Missões tentam explicar por que Vênus virou desastre climático inabitável
A Nasa e a Agência Espacial Europeia querem investigar o planeta de forma minuciosa
Ao contrário da deusa que lhe dá nome, o planeta Vênus nem de longe parece associado ao amor. O dióxido de carbono prevalece em sua atmosfera espessa e tóxica. Seus céus são tomados por nuvens perenes de ácido sulfúrico que retêm o calor, causando um efeito estufa descontrolado e temperaturas de até 400 graus. Embora Mercúrio esteja mais próximo do Sol, o segundo planeta menos distante da estrela é o mais quente do sistema, e o mais brilhante no firmamento quando a noite cai. Os astrônomos e cientistas, no entanto, suspeitam que nem sempre foi assim — por semelhanças em tamanho, massa, densidade e volume com a Terra, pode ter sido, há muito tempo, um mundo habitável, com oceanos e clima muito parecidos com os nossos. Como, então, chegou ao inferno que se tornou?
Para responder à intrigante pergunta, a Nasa, agência espacial dos Estados Unidos, selecionou duas novas missões para Vênus como parte de seu programa Discovery de exploração do sistema solar. Chamadas de DaVinci e Veritas, cada uma delas recebeu cerca de 500 milhões de dólares do governo americano para investigar o planeta de forma mais minuciosa, coletando dados que permitam entender como se transformou em uma espécie de estufa descontrolada. Mais ambiciosa, a DaVinci prevê um mergulho na espessa atmosfera do planeta, fazendo medições de gases nobres e outros elementos. Já a Veritas pretende reconstituir sua história geológica, parecida com a da Terra, e entender por que razão se desenvolveu de maneira tão distinta.

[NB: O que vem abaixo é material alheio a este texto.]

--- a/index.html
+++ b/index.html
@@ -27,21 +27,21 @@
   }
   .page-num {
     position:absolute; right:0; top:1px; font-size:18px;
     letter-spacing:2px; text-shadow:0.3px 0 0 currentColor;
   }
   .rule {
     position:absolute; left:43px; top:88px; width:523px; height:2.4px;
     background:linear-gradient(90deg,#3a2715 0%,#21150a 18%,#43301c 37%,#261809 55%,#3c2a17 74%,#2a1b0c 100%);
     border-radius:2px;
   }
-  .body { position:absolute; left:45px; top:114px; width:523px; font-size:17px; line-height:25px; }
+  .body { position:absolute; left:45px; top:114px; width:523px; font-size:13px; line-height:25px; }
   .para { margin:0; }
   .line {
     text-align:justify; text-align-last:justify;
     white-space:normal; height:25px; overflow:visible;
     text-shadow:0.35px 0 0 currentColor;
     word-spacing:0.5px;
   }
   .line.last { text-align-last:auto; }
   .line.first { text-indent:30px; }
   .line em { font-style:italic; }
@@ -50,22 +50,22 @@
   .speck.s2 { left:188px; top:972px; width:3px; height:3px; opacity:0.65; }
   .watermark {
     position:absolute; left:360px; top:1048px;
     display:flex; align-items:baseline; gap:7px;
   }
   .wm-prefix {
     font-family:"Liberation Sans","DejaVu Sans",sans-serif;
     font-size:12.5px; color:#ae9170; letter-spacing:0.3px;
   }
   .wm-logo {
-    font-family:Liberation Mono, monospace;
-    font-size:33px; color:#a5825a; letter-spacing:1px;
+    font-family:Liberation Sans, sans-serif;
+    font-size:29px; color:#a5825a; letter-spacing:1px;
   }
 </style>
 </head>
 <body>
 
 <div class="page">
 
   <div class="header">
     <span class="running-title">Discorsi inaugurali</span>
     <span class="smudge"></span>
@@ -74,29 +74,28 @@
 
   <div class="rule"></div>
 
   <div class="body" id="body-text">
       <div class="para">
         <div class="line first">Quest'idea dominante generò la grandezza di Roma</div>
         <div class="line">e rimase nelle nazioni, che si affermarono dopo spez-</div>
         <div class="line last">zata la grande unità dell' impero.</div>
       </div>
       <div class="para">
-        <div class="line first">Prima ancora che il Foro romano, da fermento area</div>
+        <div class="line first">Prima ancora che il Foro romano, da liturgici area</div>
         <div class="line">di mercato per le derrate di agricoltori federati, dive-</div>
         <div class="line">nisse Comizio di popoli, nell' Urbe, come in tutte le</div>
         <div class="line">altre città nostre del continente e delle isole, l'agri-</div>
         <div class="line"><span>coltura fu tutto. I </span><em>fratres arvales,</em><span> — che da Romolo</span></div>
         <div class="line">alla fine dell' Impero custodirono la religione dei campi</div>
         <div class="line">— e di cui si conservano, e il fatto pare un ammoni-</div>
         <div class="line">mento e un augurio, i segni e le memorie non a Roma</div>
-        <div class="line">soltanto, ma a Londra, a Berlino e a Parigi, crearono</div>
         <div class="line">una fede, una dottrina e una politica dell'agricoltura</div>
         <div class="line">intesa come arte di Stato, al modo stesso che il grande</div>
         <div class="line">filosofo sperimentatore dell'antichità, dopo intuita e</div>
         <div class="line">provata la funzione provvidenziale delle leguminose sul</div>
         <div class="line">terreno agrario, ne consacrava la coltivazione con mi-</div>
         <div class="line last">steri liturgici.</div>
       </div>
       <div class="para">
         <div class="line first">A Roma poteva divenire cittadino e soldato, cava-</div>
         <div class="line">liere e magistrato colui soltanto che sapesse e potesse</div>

Planejada para ser lançada em dezembro de 2027 e com previsão de chegada em julho de 2028, a Veritas será a próxima missão do programa Discovery após as partidas de Lucy (2021) e Psyche (2022), ambas designadas para investigar asteroides de Júpiter. A palavra “veritas” significa “verdade” em latim, mas é também o acrônimo, em inglês, de “Venus Emissivity, Radio Science, InSAR, Topography and Spectroscopy” (Emissividade de Vênus, Ciência de Rádio, InSAR, Topografia e Espectroscopia). Ao entrar na órbita venusiana, a sonda acionará um radar dotado de tecnologia avançada, o InSAR da sigla, que mapeará a superfície para criar imagens em formato 3D da topografia e confirmar se processos como placas tectônicas e vulcanismo ainda estão ativos no planeta.

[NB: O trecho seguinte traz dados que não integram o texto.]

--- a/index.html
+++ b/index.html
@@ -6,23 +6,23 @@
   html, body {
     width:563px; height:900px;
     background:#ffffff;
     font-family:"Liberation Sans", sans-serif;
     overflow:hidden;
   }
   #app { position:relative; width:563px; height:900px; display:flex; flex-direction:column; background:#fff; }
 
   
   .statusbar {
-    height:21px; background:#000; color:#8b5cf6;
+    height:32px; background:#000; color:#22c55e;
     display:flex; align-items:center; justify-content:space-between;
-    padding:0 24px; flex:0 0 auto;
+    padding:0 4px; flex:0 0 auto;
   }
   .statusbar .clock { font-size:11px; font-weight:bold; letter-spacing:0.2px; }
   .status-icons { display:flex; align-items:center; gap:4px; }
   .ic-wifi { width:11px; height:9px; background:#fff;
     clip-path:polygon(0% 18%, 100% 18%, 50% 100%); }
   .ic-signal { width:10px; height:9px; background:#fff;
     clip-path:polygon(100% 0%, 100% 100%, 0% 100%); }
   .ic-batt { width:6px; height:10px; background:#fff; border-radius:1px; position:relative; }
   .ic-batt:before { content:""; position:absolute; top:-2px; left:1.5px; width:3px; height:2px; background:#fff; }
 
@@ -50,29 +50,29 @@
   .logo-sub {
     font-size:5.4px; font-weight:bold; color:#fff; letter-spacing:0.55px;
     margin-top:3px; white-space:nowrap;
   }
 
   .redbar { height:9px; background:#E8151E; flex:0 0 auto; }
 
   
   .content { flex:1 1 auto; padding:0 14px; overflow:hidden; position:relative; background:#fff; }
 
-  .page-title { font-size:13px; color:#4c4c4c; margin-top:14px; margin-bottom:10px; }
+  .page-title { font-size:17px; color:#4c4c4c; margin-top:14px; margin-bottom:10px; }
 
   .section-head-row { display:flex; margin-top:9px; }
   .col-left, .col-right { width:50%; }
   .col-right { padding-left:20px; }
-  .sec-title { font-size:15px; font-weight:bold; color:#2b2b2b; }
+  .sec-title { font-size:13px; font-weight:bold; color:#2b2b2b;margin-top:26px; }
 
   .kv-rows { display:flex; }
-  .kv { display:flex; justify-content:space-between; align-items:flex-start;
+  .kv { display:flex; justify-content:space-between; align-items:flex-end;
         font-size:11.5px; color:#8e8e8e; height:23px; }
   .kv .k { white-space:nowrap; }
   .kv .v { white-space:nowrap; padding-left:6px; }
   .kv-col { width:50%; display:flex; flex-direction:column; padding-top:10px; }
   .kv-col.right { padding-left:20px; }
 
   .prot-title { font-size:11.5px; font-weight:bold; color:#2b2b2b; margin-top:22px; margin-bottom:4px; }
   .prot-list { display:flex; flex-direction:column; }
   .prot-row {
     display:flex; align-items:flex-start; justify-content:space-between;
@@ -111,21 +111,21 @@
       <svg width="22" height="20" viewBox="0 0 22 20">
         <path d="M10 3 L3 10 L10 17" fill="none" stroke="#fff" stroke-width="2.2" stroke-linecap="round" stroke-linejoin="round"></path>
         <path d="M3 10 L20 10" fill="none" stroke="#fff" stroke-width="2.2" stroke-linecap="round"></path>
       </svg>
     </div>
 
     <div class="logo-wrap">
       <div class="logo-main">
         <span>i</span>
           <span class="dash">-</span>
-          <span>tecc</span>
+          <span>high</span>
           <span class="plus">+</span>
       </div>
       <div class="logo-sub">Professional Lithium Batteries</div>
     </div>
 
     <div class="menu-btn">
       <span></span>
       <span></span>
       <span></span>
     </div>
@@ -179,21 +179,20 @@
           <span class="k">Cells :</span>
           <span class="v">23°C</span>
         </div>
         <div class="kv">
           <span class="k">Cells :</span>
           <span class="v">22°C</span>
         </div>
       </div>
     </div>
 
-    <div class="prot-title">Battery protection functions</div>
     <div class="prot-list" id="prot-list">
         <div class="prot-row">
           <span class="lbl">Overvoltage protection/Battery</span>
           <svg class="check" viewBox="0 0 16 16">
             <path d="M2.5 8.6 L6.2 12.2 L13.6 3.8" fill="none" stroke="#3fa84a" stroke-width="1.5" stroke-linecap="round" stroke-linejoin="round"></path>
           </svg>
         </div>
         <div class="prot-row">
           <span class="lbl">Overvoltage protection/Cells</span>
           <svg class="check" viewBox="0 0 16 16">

Característica marcante do estilo Nasa, os nomes de ambas as missões carregam um duplo sentido. Além de homenagear o polímata italiano Da Vinci, também é um acrônimo do inglês Deep Atmosphere Venus Investigation of Noble Gas, Chemistry, and Imaging (Investigação de Vênus em Atmosfera Profunda de Gás Nobre, Química e Imagens). Recentemente, cientistas envolvidos na missão publicaram um estudo na revista The Planetary Science Journal detalhando os pontos centrais do projeto. O lançamento está marcado para meados de 2029, com dois sobrevoos em 2030 e a entrada na atmosfera até o fim de 2031. A sonda orbital medirá a composição do ar, além de determinar se o planeta já teve oceanos. Na superfície, serão feitas medições de gases nobres e outros elementos, além de imagens de alta resolução das “tesselas”, equivalentes aos nossos continentes.

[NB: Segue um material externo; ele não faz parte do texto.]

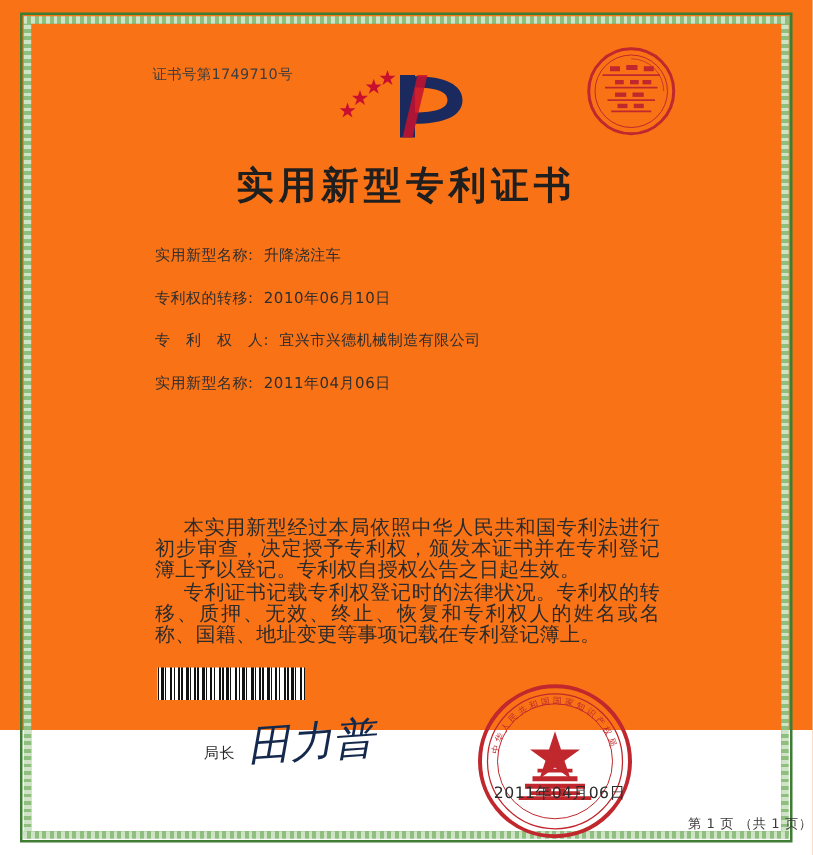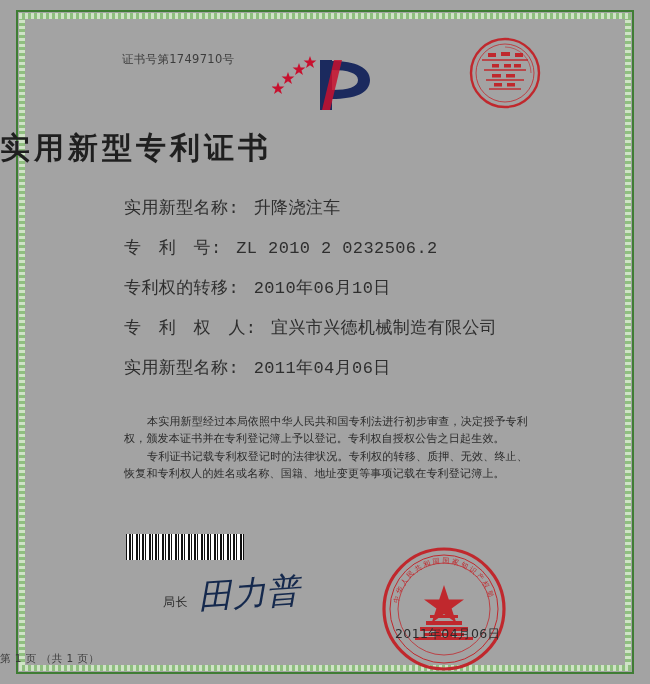--- a/index.html
+++ b/index.html
@@ -9,22 +9,22 @@
   }
   body {
     width: 650px;
     height: 684px;
     font-family: "DejaVu Sans", sans-serif;
     overflow: hidden;
   }
   .page {
     position: relative;
     width: 650px;
-    height: 684px;
-    background: #a3a3a3;
+    height: 584px;
+    background: #f97316;
   }
   
   .border-outer {
     position: absolute;
     left: 16px;
     top: 10px;
     width: 618px;
     height: 664px;
     border: 2px solid #3f7d34;
     box-sizing: border-box;
@@ -86,57 +86,57 @@
     width: 108px;
     height: 62px;
   }
   .logo svg { display:block; }
 
   .title {
     position: absolute;
     left: 0;
     top: 128px;
     width: 650px;
+    text-align: center;
     font-size: 30px;
     font-weight: bold;
     letter-spacing: 4px;
     color: #1f1f1f;
     font-family: "DejaVu Serif", serif;
   }
 
   
   .fields {
     position: absolute;
     left: 124px;
     top: 196px;
     width: 420px;
   }
   .field-row {
-    font-size: 17px;
+    font-size: 12px;
     color: #2e2e2e;
     margin-bottom: 17px;
     white-space: nowrap;
     letter-spacing: 0.4px;
-    font-family: Liberation Mono, monospace;
   }
   .field-label {
     display: inline-block;
   }
   .field-value {
     display: inline-block;
     margin-left: 4px;
   }
 
   
   .body-text {
     position: absolute;
     left: 124px;
     top: 413px;
     width: 404px;
-    font-size: 11px;
+    font-size: 16px;
     line-height: 17px;
     color: #2b2b2b;
     text-align: justify;
     letter-spacing: 0.2px;
   }
   .body-text p {
     margin: 0 0 1px 0;
     text-indent: 23px;
   }
 
@@ -201,21 +201,21 @@
     top: 626px;
     font-size: 12.5px;
     color: #2b2b2b;
     letter-spacing: 0.4px;
   }
   .page-no {
     position: absolute;
     left: 0;
     top: 652px;
     width: 650px;
-    text-align: left;
+    text-align: right;
     font-size: 10.5px;
     color: #3a3a3a;
     letter-spacing: 0.5px;
   }
   .seal-text { font-size: 7px; fill: #c0282d; font-family: "DejaVu Sans", sans-serif; }
 </style>
 </head>
 <body>
 
 <div class="page">
@@ -244,24 +244,20 @@
       <path d="M50 58 L62 8 L70 8 L58 58 Z" fill="#c8102e" opacity="0.85"></path>
     </svg>
   </div>
 
   <div class="title">实用新型专利证书</div>
 
   <div class="fields">
     <div class="field-row">
       <span class="field-label">实用新型名称:</span>
       <span class="field-value">升降浇注车</span>
-    </div>
-    <div class="field-row">
-      <span class="field-label">专　利　号:</span>
-      <span class="field-value">ZL 2010 2 0232506.2</span>
     </div>
     <div class="field-row">
       <span class="field-label">专利权的转移:</span>
       <span class="field-value">2010年06月10日</span>
     </div>
     <div class="field-row">
       <span class="field-label">专　利　权　人:</span>
       <span class="field-value">宜兴市兴德机械制造有限公司</span>
     </div>
     <div class="field-row">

A Nasa, que já havia visitado Vênus em 1989, quando enviou a sonda orbital Magellan, não é a única interessada no planeta. A Agência Espacial Europeia (ESA) também anunciou sua própria missão para lá, a primeira desde 2005, chamada de Venus Express. A espaçonave EnVision, que está prevista para alçar voo no início dos anos 2030, terá o desafio de obter imagens de radar de alta resolução da superfície do planeta. Atualmente, apenas a japonesa Akatsuki, que chegou em 2015 e está estudando a atmosfera, percorre a órbita venusiana. “Vênus foi esquecido por muito tempo”, disse à revista Nature o cientista sueco Håkan Svedhem, que participou de vários projetos da ESA. Já passou, portanto, da hora de desbravá-lo.
Nos últimos anos, as incursões com esse propósito estiveram voltadas sobretudo para Marte, que recebeu uma série de missões exploratórias. Mas com as mudanças climáticas, uma pandemia em andamento e o perigo iminente de novas tragédias, faz sentido jogar luz sobre outros objetos do sistema solar — seja para estudar sua evolução, seja para identificar possíveis fontes de vida. Investigar a imensidão do universo possibilita entender melhor como a Terra evoluiu e o que fazer para evitar um desastre ecológico que inviabilize a vida humana no precioso planeta.